In this trial, 36 cases of HIV-1 adults who are resistant to multiple types of HIV-1 drugs and have a detectable viral load after receiving a failed regimen are randomly assigned at a ratio of 2:1, and continue to receive the failed regimen. At the same time, he received oral lenacapavir or placebo for 14 days (functional monotherapy). Among the 24 patients randomly assigned to lenacapavir, the median baseline viral load was 4.2 log10 copies/ml, and 67% of patients had CD4 counts below 200/μl. The primary endpoint of the study was the proportion of patients whose HIV-1 RNA level had fallen by ≥0.5 log10 copies/ml from baseline at the end of the functional monotherapy period.

The data for the 14-day functional monotherapy period was announced at the 2021 Retroviral and Opportunistic Infection Conference (CRIO) in March this year. The results showed that at the end of the 14-day functional monotherapy, compared with the placebo group, a statistically higher proportion of patients in the lenacapavir treatment group reached the primary endpoint of a viral load reduction of ≥0.5 log10 copies/ml (88% vs 17%, p<0.0001). In addition, the average decrease in viral load in the lenacapavir treatment group was significantly higher than that in the placebo group (-1.93 log10 copies/ml vs -0.29 log10 copies/ml, p<0.0001).

In the study, lenacapavir was generally safe and well tolerated. During the 14-day period, no serious adverse events related to the study drug were observed, and no study drug was discontinued for any reason, including no discontinuation due to adverse events. The most common adverse events observed in this part of the study included swelling at the injection site (21%) and nodules at the injection site (17%), most of which were grade 1 or 2 in severity.

Gilead's lenacapavir: Long-acting HIV therapy once every 6 months!

Mechanism of action of lenacapavir (GS-6207)



After a 14-day functional monotherapy period, all patients received open-label lenacapavir and optimized background treatment. The patients included in the separate treatment cohort began to receive open-label lenacapavir and optimized background treatment from day 1. The maintenance period of the study is designed to evaluate the safety and effectiveness of additional trial endpoints of subcutaneous injection of lenacapavir every 6 months in combination with the optimized background regimen.
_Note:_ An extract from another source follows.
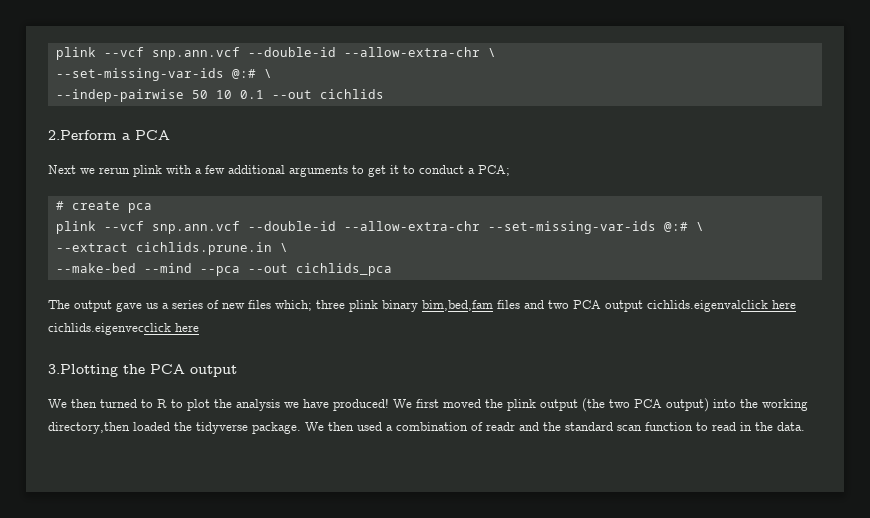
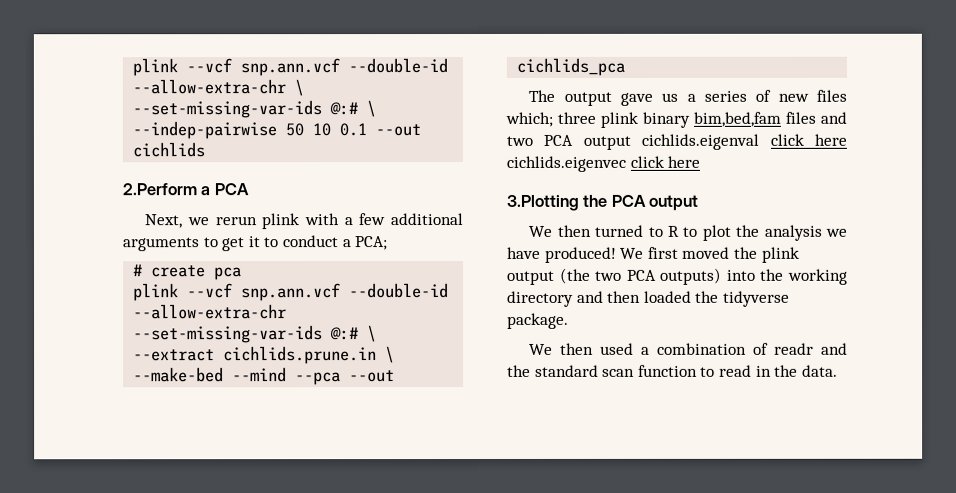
[48,165,76,174] Next -> [144,214,183,229] Next,
[647,300,796,312] [48,323,171,335] cichlids.eigenvalclick here cichlids.eigenvecclick -> [641,133,847,150] [506,155,664,172] cichlids.eigenval click here cichlids.eigenvec click
[666,398,709,412] output) -> [660,267,723,285] outputs)
[48,422,130,434] directory,then -> [507,290,642,307] directory and then
(301, 428) none -> (569, 320) //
The data for the first 6 months (26 weeks) has been submitted to the FDA as part of the NDA, showing that patients who received lenacapavir+ optimized background regimens maintained a high virological inhibition rate within 26 weeks: since the first subcutaneous injection Among patients who reached the 26th week after lenacapavir, 73% (n=19/26) achieved an undetectable viral load (<50 copies/ml). These data will be announced at an upcoming meeting.